Queen Mary’s story, on the other hand, has rarely been told. She’s usually seen as the epitome of dignity, and, because of that, as being a bit cold, so it was nice to see a book reminding us of her difficult childhood, as the descendant of a morganatic marriage, and the time her family spent living in Italy and the freedom she enjoyed there, as well as how difficult it must have been for her when the Duke of Clarence died. She comes across really well here.  I’m glad about that.  She’s an admirable figure who coped well with some very difficult times.

“Willy” comes across well too. He’s such a hate figure in the English-speaking world, because of the First World War, and also the appalling way in which he treated his mother. If Queen Mary is seen as the epitome of dignity, he’s seen as the epitome of Prussian militarism – but the author is quite sympathetic to him, reminding the reader of all the horrific treatments he was subjected to in order to try to cure the damage done to his arm by a difficult birth. He certainly didn’t have it easy, but I’m not sure why the author’s quite so sympathetic towards someone who was undoubtedly very militaristic, and had some very unpleasant attitudes. She shows him as being an Anglophile, when he was anything but, and ignores some of his extremist views. On a more positive note, she touches on the interesting Harden-Eulenberg affair, when his closest friend and advisor fell from power amid a lot of talk about homosexuality, then a taboo subject in the German Empire.  It’s something that’s increasingly attracting attention from historians of the period, many of whom link its effect on the Kaiser to an increase in militarism.
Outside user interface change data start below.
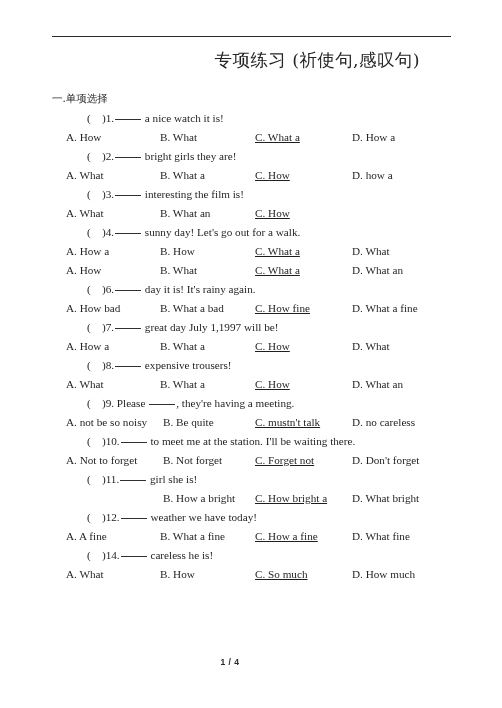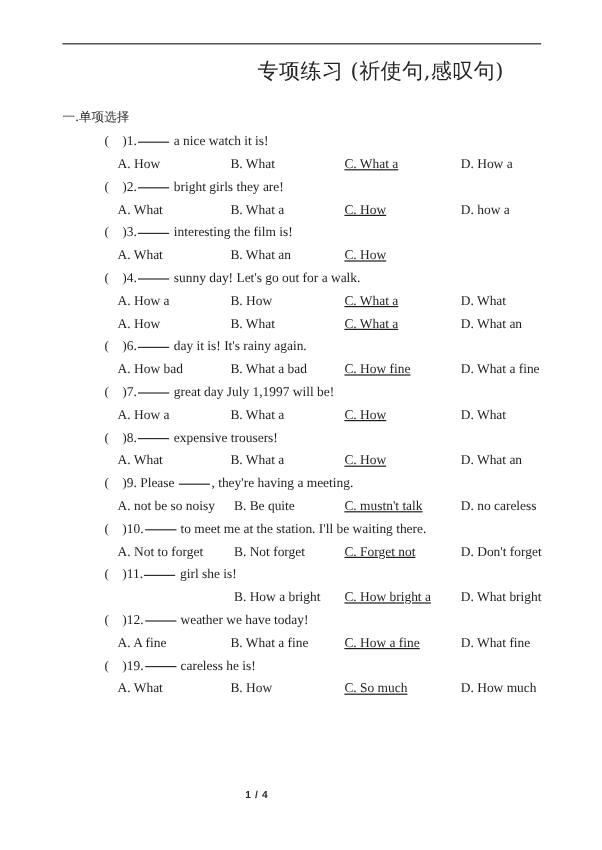--- a/index.html
+++ b/index.html
@@ -97,7 +97,6 @@
     height: 19px;
     line-height: 19px;
     white-space: nowrap;
-    margin-left: 32px;
   }
   .opt {
     position: absolute;

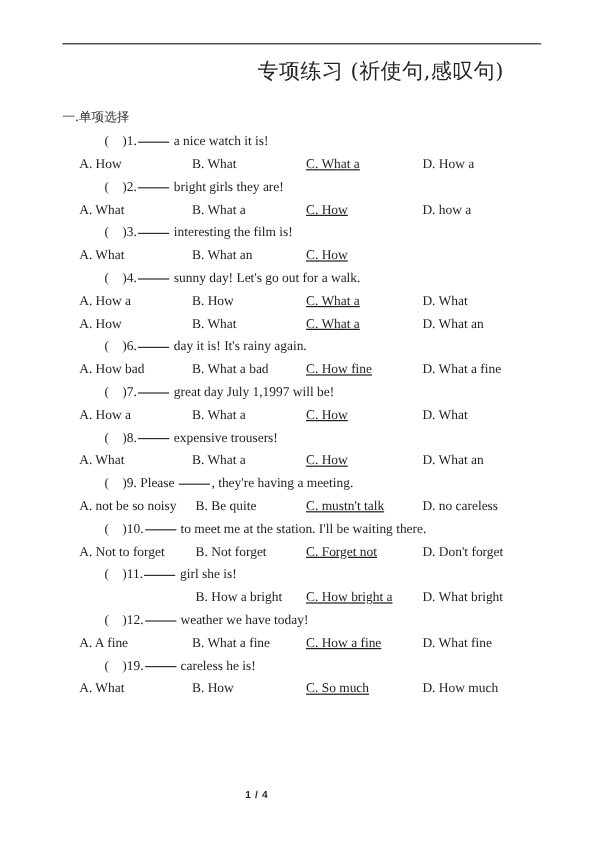--- a/index.html
+++ b/index.html
@@ -244,7 +244,7 @@
         <div class="opt d">D. What fine</div>
       </div>
       <div class="q-row">
-        <div class="q-stem"><span>(    )19.</span><span></span><span class="blank"></span><span> careless he is!</span></div>
+        <div class="q-stem"><span>(    )14.</span><span></span><span class="blank"></span><span> careless he is!</span></div>
       </div>
       <div class="o-row">
         <div class="opt a">A. What</div>

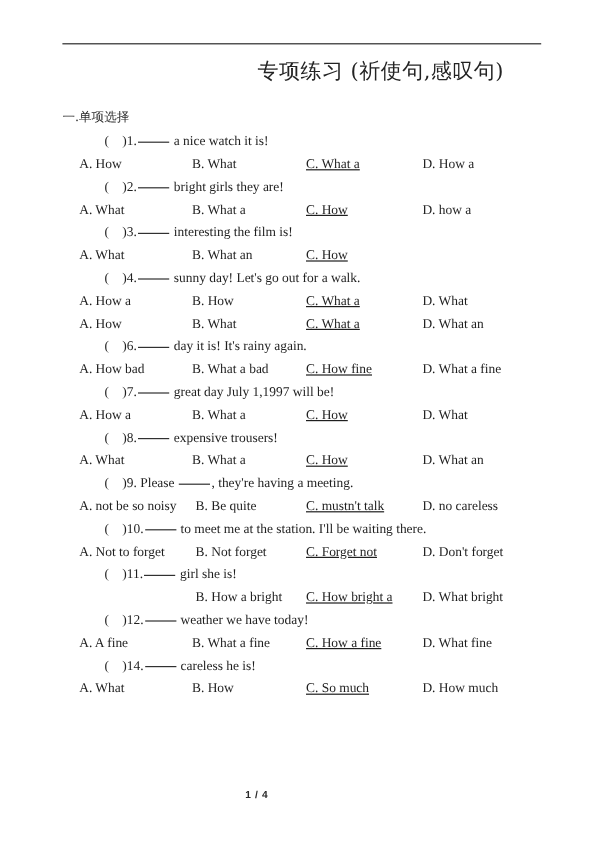--- a/index.html
+++ b/index.html
@@ -117,7 +117,7 @@
   
   .footer {
     position: absolute;
-    left: 0;
+    left: 16px;
     top: 657px;
     width: 428px;
     text-align: center;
There’s the odd blunder – notably saying that the previous Queen Mary had been Mary Tudor! – and the author annoying refers to “England” rather than “Britain” all the way through, but it’s generally accurate.  In fact, it generally reads as if it most of it was taken from books by Theo Aronson or Justin Vovk, and fictionalised, but maybe I’m doing the author a disservice there.  Even though a lot of the subject matter is pretty “heavy”, especially that relating to Russia, the story’s fairly light, and it’s not a bad choice for holiday reading.  Something about it vaguely annoyed me, but I think that was just because it felt weird that the lives of people who lived so recently, and whose lives, at least in the cases of May and Wilhelm, are well within living memory, had been turned into easy reading.  And, as I’ve said, that’s probably just me being an academic snob!   Given that I knew all the factual royal gossip in this already, I am clearly a total hypocrite … 😉 .  And I did really enjoy it!